JJ Right. But in terms of the virus crystallography community, I probably was the first person that did these experiments. I don't remember whether Steve had done any experiments with the synchrotron. This was in 1980, late '80 or early '81. Stanford and LURE were the two places where this was taking place and then not long after that, Cornell started developing a very strong program in structural biology at CHESS with Keith Moffat being the driving force. At Purdue, we used CHESS exclusively for many years.

To go back to CPMV for a minute, eventually we were able to get the cubic crystals again and it was an undergraduate student again that got these. Another one of these little anecdotes. I had told the student, Melissa Harrington, to grow crystals in a certain way. She came to me and said that the crystals look very funny, and when I looked I saw that there was a whole dish full of cubic crystals. I remember having this feeling that I must be very, very careful to get all of the information. I stood up from the microscope and said: "Melissa, now come back to my office with me". We sat down and I said: "I want to know exactly what you did". She explained and it turned out that she had used a phosphate buffer and we actually hadn't been using any buffer at all, and that was the key. So as long as you had phosphate around you got cubic crystals.

Then that launched that project and I was joined by two post-doctorals. One was Ramakrisha Usha who came to me from Bangalore. She worked very diligently and found the heavy atom derivatives that allowed us to solve the structure. The other, Cynthia Stauffacher, was actually the one who traced the chain.

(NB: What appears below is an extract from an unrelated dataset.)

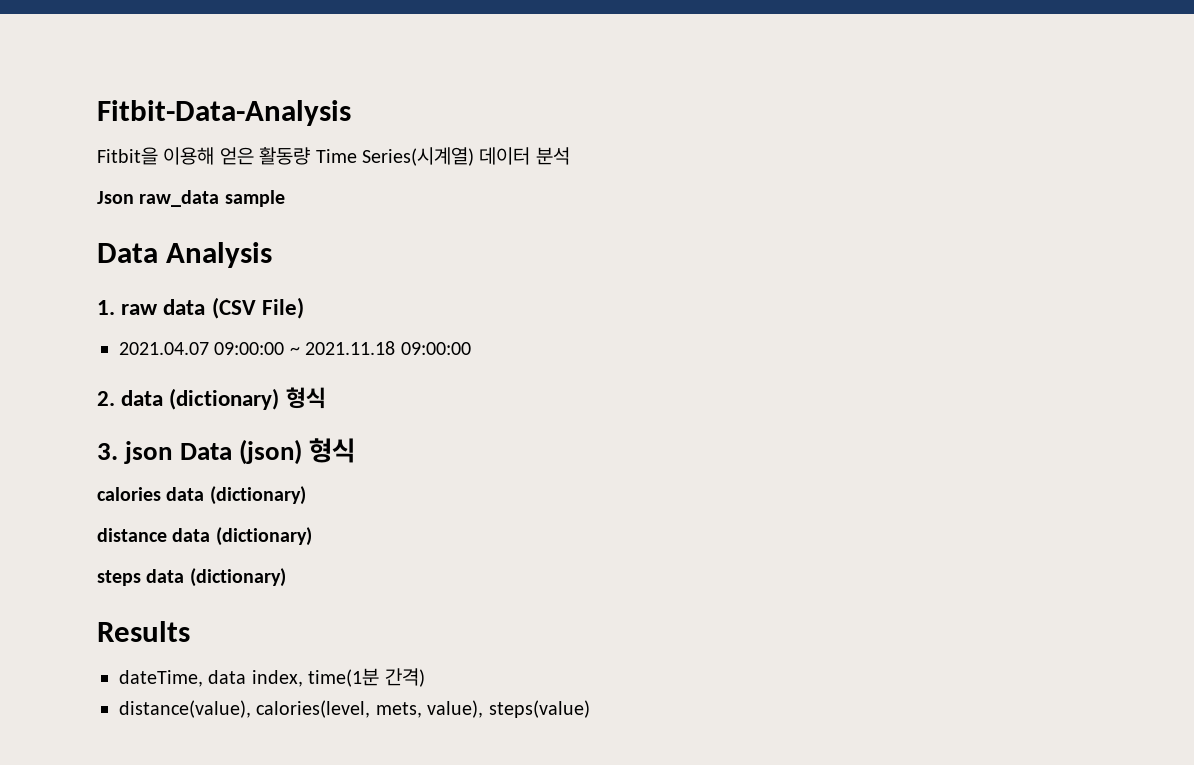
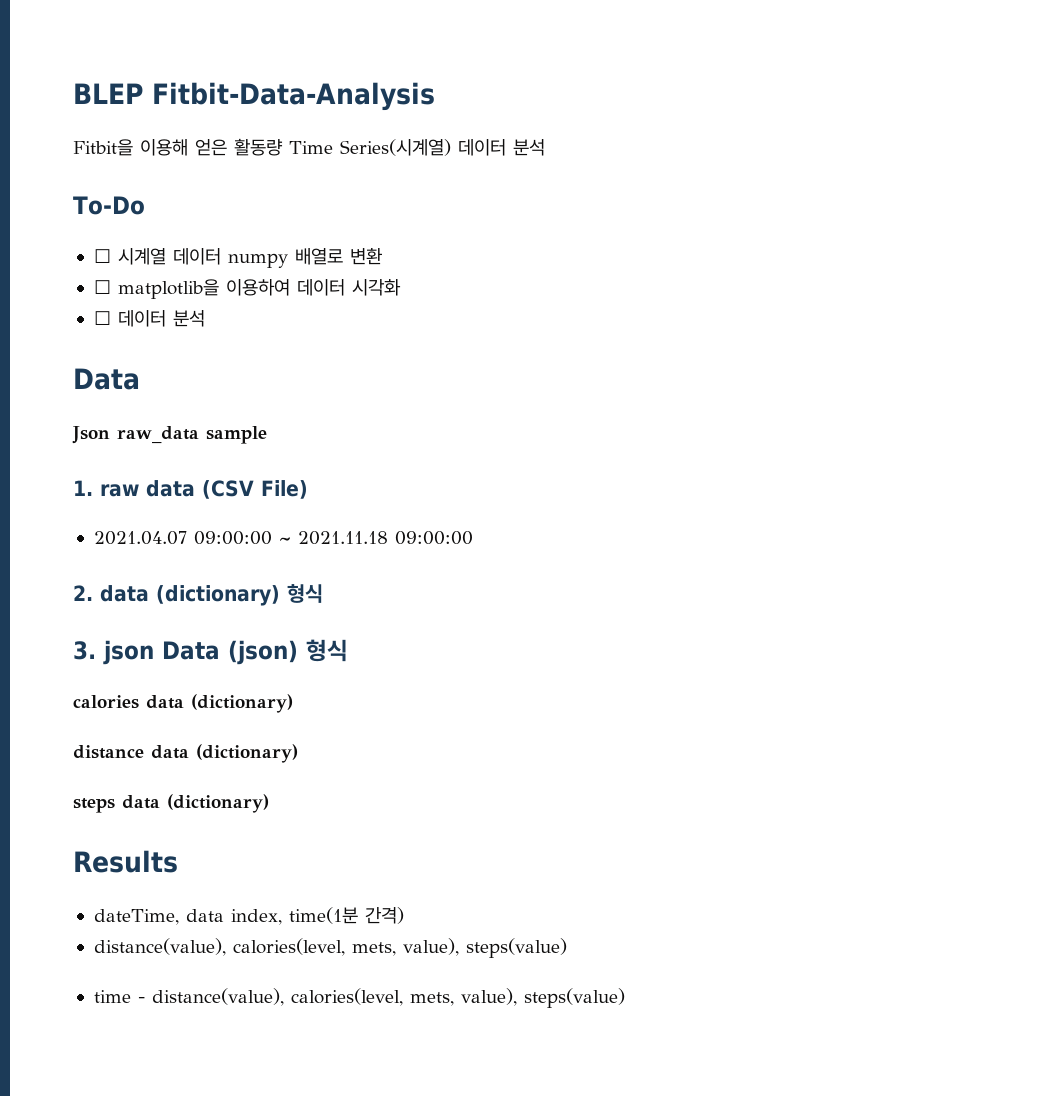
(97, 113) none -> [73,83,143,104] BLEP
(570, 156) none -> [73,196,145,215] [93,247,382,268] [93,279,401,299] [93,310,205,327] [73,368,140,390] // To-Do // ☐ 시계열 데이터 numpy 배열로 변환 // ☐ matplotlib을 이용하여 데이터 시각화 // ☐ 데이터 분석 // Data
[97,242,273,268] // Data Analysis -> (267, 435) none
(590, 709) none -> [93,988,625,1008] // time - distance(value), calories(level, mets, value), steps(value)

There was a meeting, I think in 1985, outside of Strasbourg. It was a structural biology meeting organized by Dino Moras and Dietrich Suck. It was really remarkable because Jim (Hogle) was there with polio and Michael (Rossmann) with rhino. We were in the "caboose", coming along with a proposed tracing of cowpea mosaic virus. But by that time it was absolutely clear that cowpea mosaic virus was very much related to the picornaviruses structurally as well as in terms of the other details I spoke of before. We didn't have a really good chain tracing, but the proceedings of that book was the first place where we published the structure of cowpea mosaic virus. So this joined the plant viruses in yet another way into the evolutionary development with the mammalian viruses and of course we were really thrilled.

SS Were there other insights that you could get from these structures beside the evolutionary ones?

JJ Yes, by having all three of these structures - the two mammalian viruses and then our plant virus - at the same time one could see that the mammalian viruses have these very elaborate surfaces with all these antigenic sites and canyons and so forth and so on. All of these were created essentially by insertions between strands of the beta sandwich. They looked very spherical and at high resolution extremely complex. When you compare them with the plant virus, the plant virus had a very distinct morphology, even in the electron microscope and it didn't look like the picornaviruses at all. The reason for that is these plant viruses have none of these elaborations. The canyon's gone and the whole south side of the canyon has disappeared; all of those inserts that create the so called south side of the canyon are gone. There are just tight turns between strands and all of the antigenic sites are again very tight turns. So it was absolutely clear that the animal virus has many more things to deal with, both in terms of receptor binding and in terms of avoiding the immune system, setting up these decoys and things. The plant virus is just a streamlined version. If you don't need any extra loops, you don't put them there. Again, it is an evolutionary issue. The comparisons made it very, very clear that the plant virus is living in a much more simple environment.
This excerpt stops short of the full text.